Collected data entries

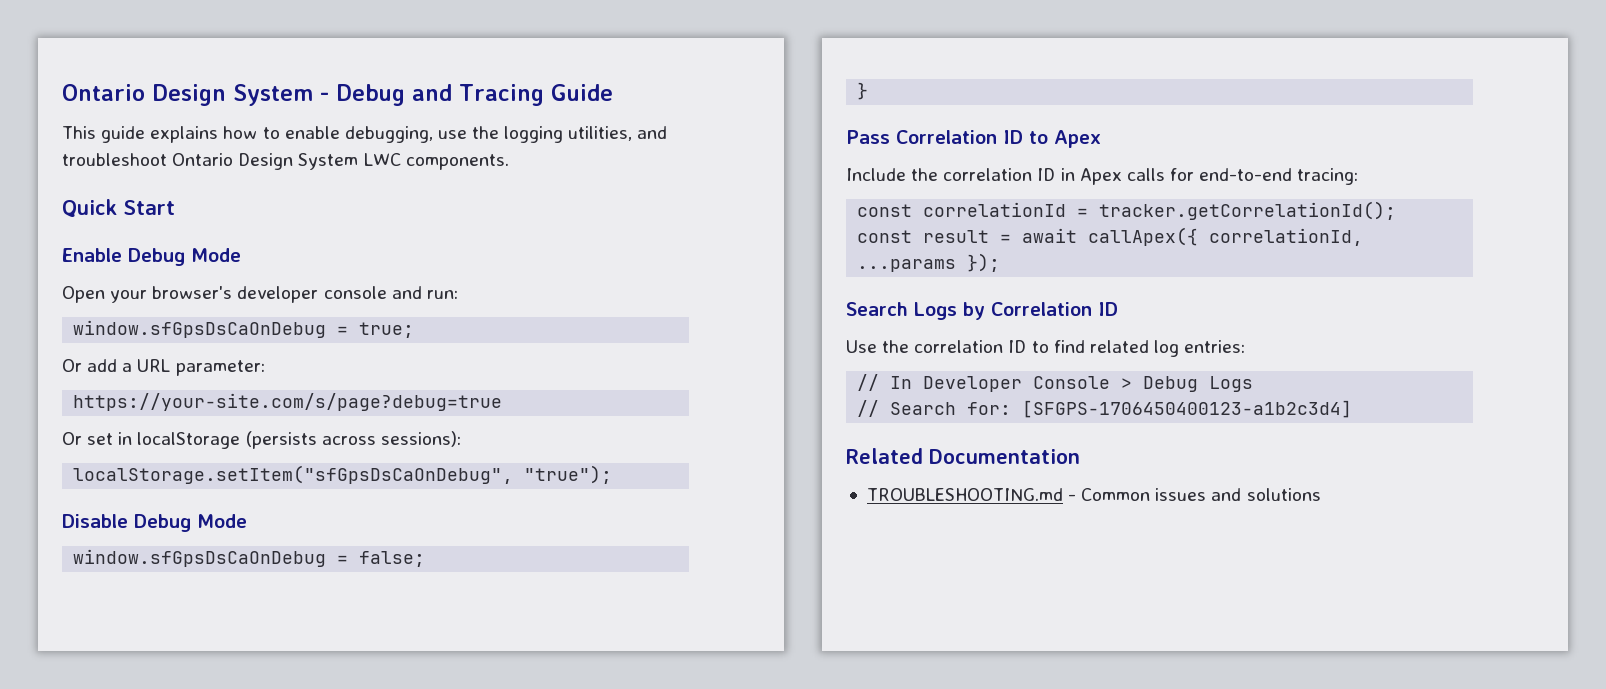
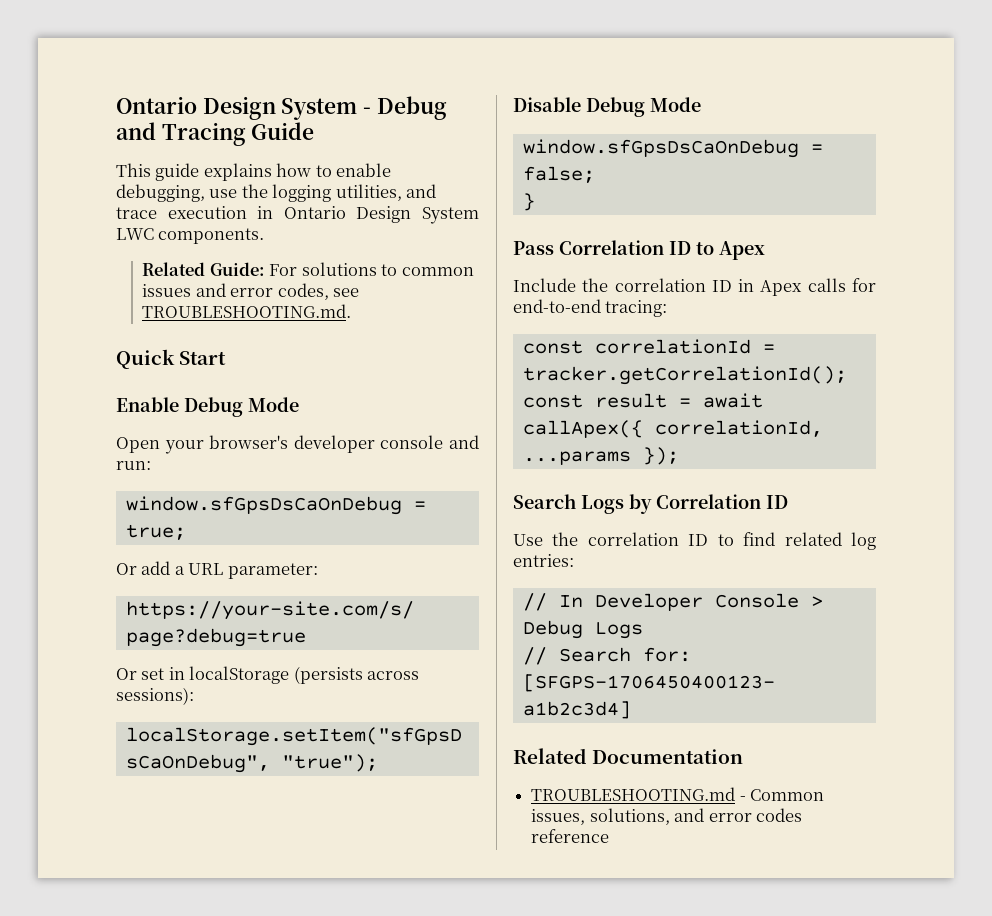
- This guide explains how to enable debugging, use the logging utilities, and troubleshoot Ontario Design System LWC components.
+ This guide explains how to enable debugging, use the logging utilities, and trace execution in Ontario Design System LWC components.
+ Related Guide: For solutions to common issues and error codes, see TROUBLESHOOTING.md.
- TROUBLESHOOTING.md - Common issues and solutions
+ TROUBLESHOOTING.md - Common issues, solutions, and error codes reference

(PROBLEM TO SOLVE): Exact repetition of each line above is expected; images are to be omitted.

(SOLUTION):
- This guide explains how to enable debugging, use the logging utilities, and troubleshoot Ontario Design System LWC components.
+ This guide explains how to enable debugging, use the logging utilities, and trace execution in Ontario Design System LWC components.
+ Related Guide: For solutions to common issues and error codes, see TROUBLESHOOTING.md.
- TROUBLESHOOTING.md - Common issues and solutions
+ TROUBLESHOOTING.md - Common issues, solutions, and error codes reference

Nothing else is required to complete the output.